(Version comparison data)
++++++++++++++++++++
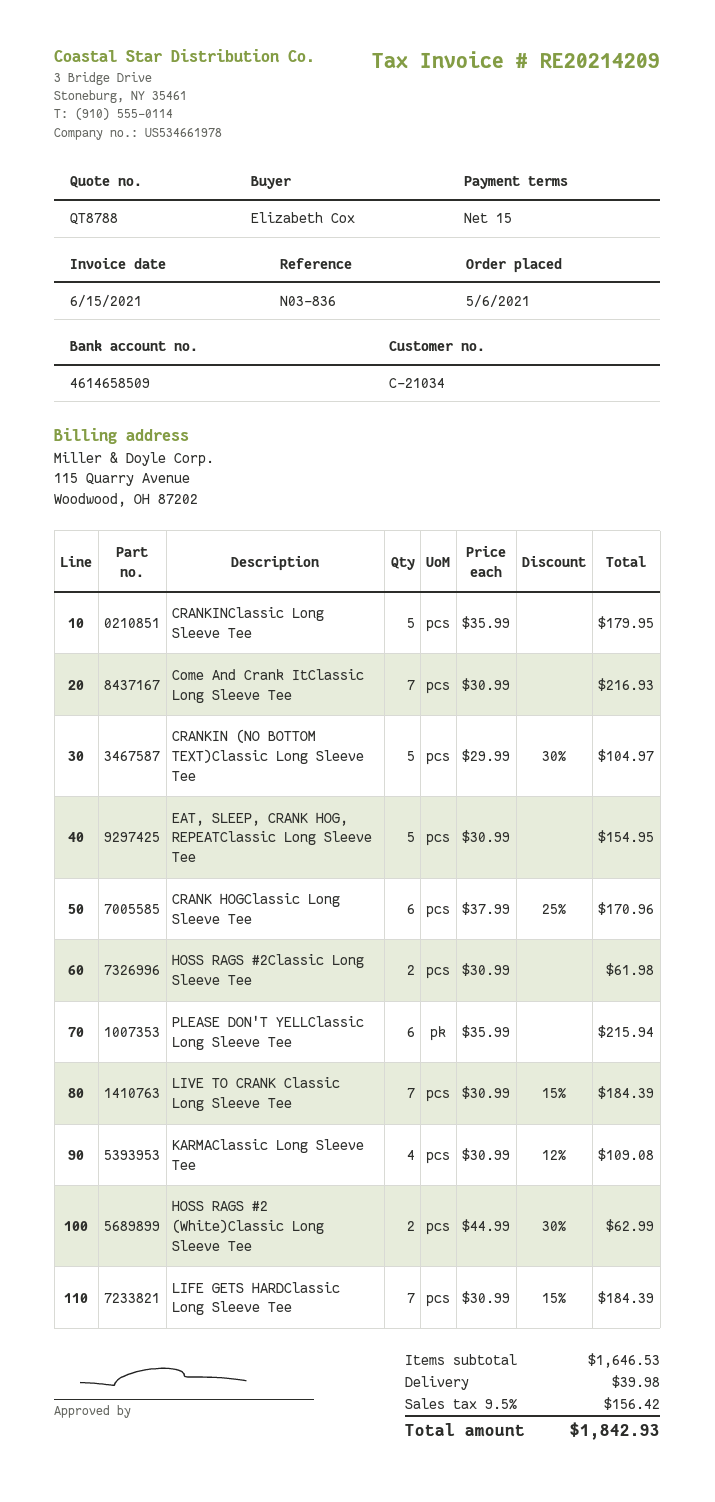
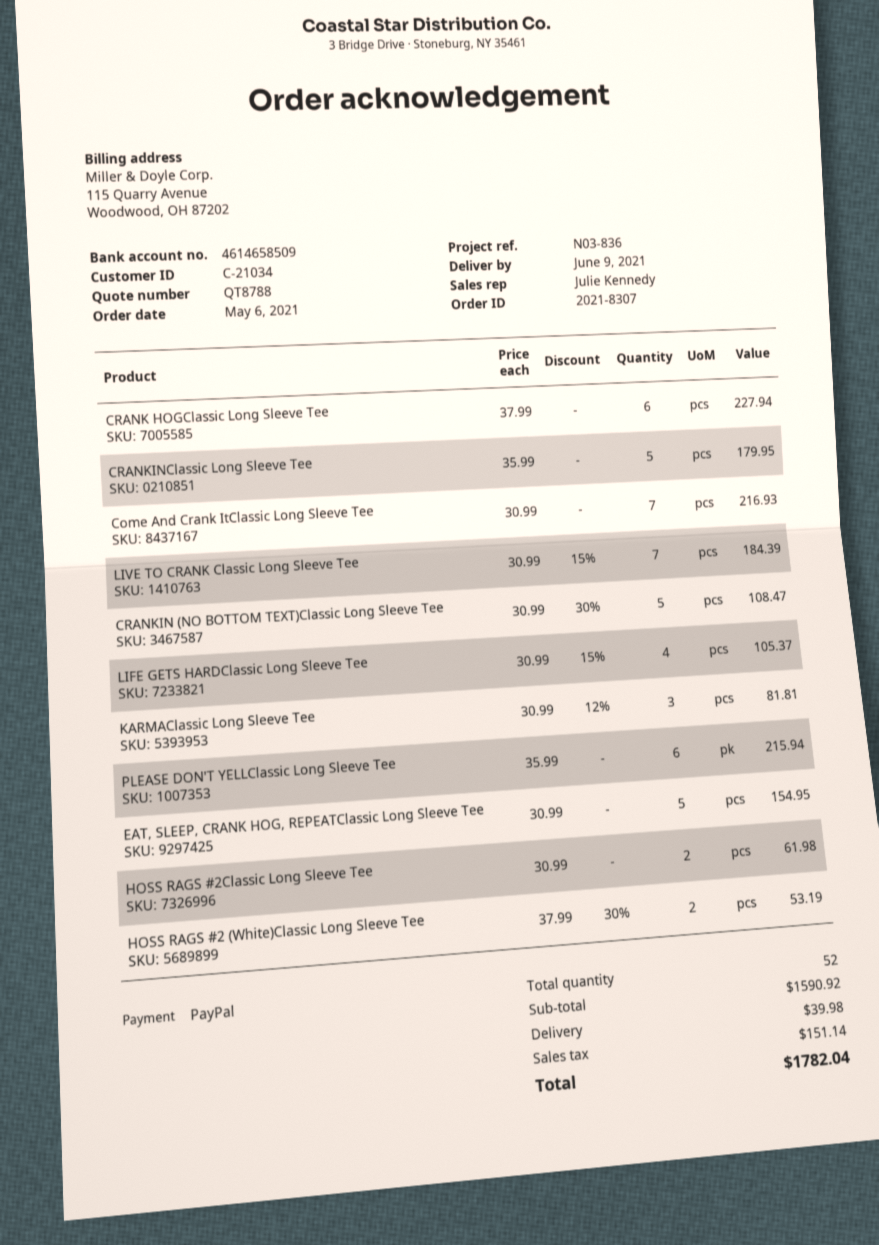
CRANKIN (NO BOTTOM TEXT)Classic Long Sleeve Tee: 5 x 29.99 - 30% = 104.97 -> 5 x 30.99 - 30% = 108.47
CRANK HOGClassic Long Sleeve Tee: 6 x 37.99 - 25% = 170.96 -> 6 x 37.99 = 227.94
KARMAClassic Long Sleeve Tee: 4 x 30.99 - 12% = 109.08 -> 3 x 30.99 - 12% = 81.81
HOSS RAGS #2 (White)Classic Long Sleeve Tee: 2 x 44.99 - 30% = 62.99 -> 2 x 37.99 - 30% = 53.19
LIFE GETS HARDClassic Long Sleeve Tee: 7 x 30.99 - 15% = 184.39 -> 4 x 30.99 - 15% = 105.37
subtotal: 1646.53 -> 1590.92
tax: 156.42 -> 151.14
total: 1842.93 -> 1782.04

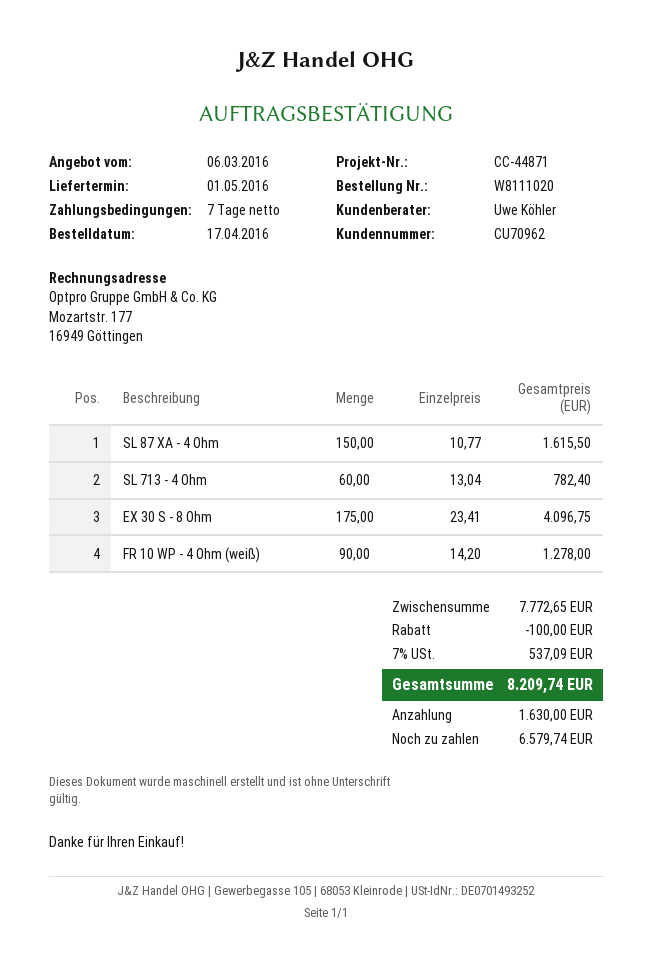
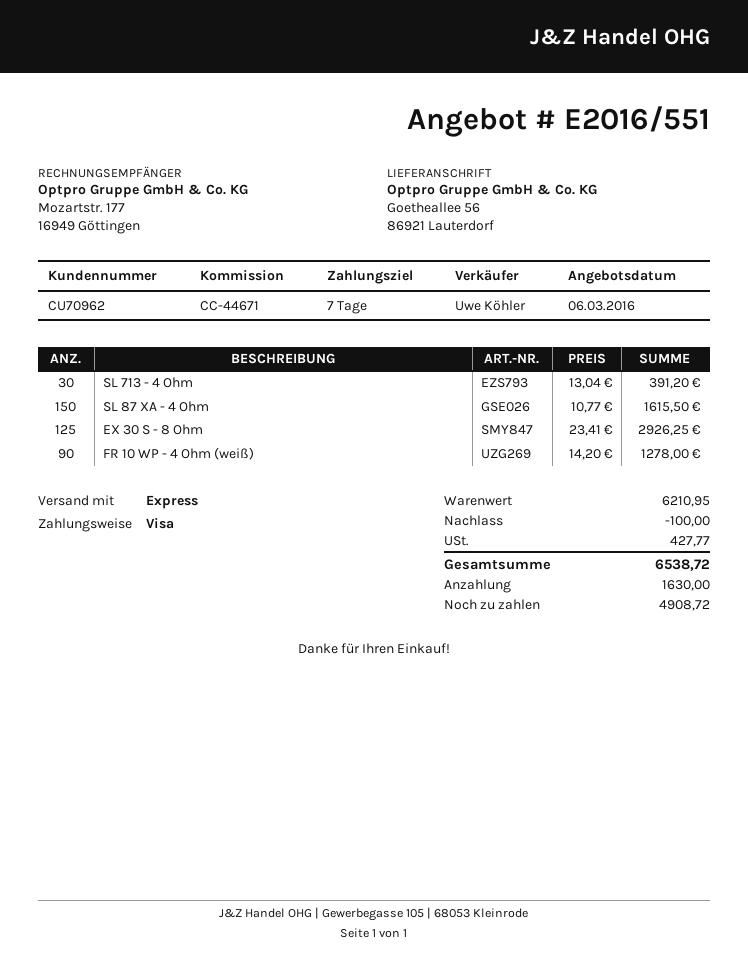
reference: CC-44871 -> CC-44671
SL 713 - 4 Ohm: 60 x 13.04 = 782.40 -> 30 x 13.04 = 391.20
EX 30 S - 8 Ohm: 175 x 23.41 = 4096.75 -> 125 x 23.41 = 2926.25
subtotal: 7772.65 -> 6210.95
tax: 537.09 -> 427.77
total: 8209.74 -> 6538.72
balance: 6579.74 -> 4908.72

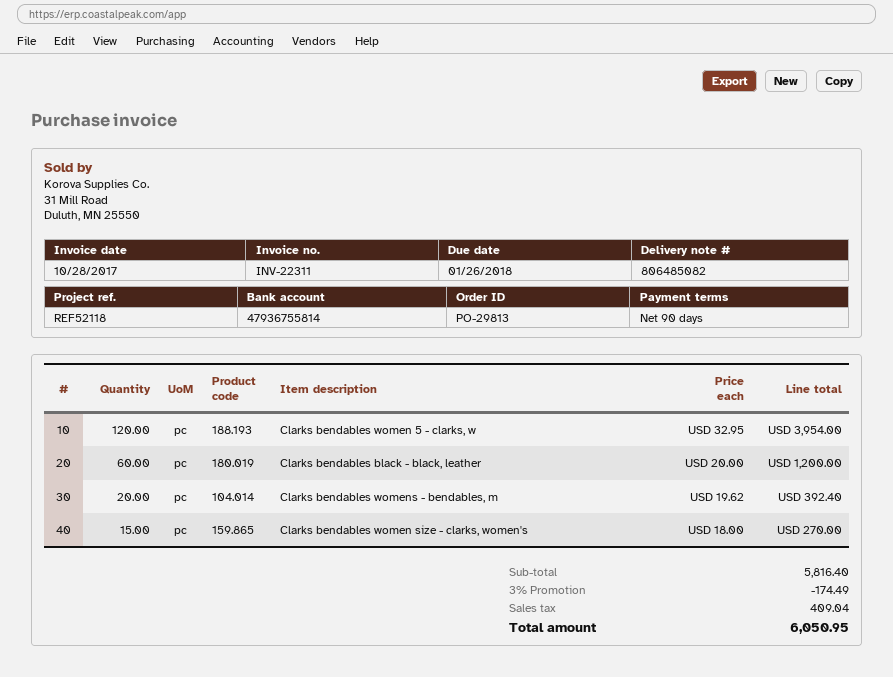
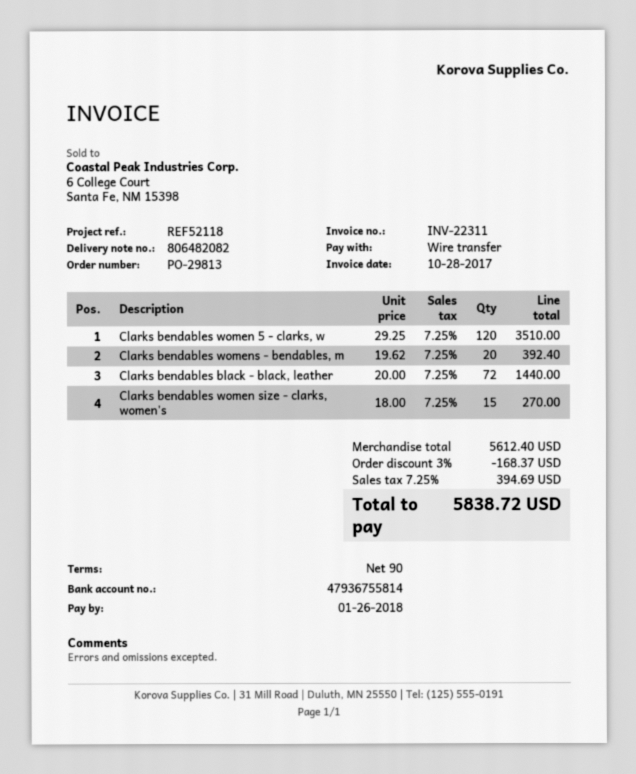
delivery note number: 806485082 -> 806482082
Clarks bendables women 5 - clarks, w: 120 x 32.95 = 3954.00 -> 120 x 29.25 = 3510.00
Clarks bendables black - black, leather: 60 x 20.00 = 1200.00 -> 72 x 20.00 = 1440.00
subtotal: 5816.40 -> 5612.40
discount: 3% = 174.49 -> 3% = 168.37
tax: 409.04 -> 394.69
total: 6050.95 -> 5838.72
++++++++++++++++++++
Set down all the entries exactly as they appear, but skip any pictures.

SOLUTION TO THIS EXERCISE =
CRANKIN (NO BOTTOM TEXT)Classic Long Sleeve Tee: 5 x 29.99 - 30% = 104.97 -> 5 x 30.99 - 30% = 108.47
CRANK HOGClassic Long Sleeve Tee: 6 x 37.99 - 25% = 170.96 -> 6 x 37.99 = 227.94
KARMAClassic Long Sleeve Tee: 4 x 30.99 - 12% = 109.08 -> 3 x 30.99 - 12% = 81.81
HOSS RAGS #2 (White)Classic Long Sleeve Tee: 2 x 44.99 - 30% = 62.99 -> 2 x 37.99 - 30% = 53.19
LIFE GETS HARDClassic Long Sleeve Tee: 7 x 30.99 - 15% = 184.39 -> 4 x 30.99 - 15% = 105.37
subtotal: 1646.53 -> 1590.92
tax: 156.42 -> 151.14
total: 1842.93 -> 1782.04

reference: CC-44871 -> CC-44671
SL 713 - 4 Ohm: 60 x 13.04 = 782.40 -> 30 x 13.04 = 391.20
EX 30 S - 8 Ohm: 175 x 23.41 = 4096.75 -> 125 x 23.41 = 2926.25
subtotal: 7772.65 -> 6210.95
tax: 537.09 -> 427.77
total: 8209.74 -> 6538.72
balance: 6579.74 -> 4908.72

delivery note number: 806485082 -> 806482082
Clarks bendables women 5 - clarks, w: 120 x 32.95 = 3954.00 -> 120 x 29.25 = 3510.00
Clarks bendables black - black, leather: 60 x 20.00 = 1200.00 -> 72 x 20.00 = 1440.00
subtotal: 5816.40 -> 5612.40
discount: 3% = 174.49 -> 3% = 168.37
tax: 409.04 -> 394.69
total: 6050.95 -> 5838.72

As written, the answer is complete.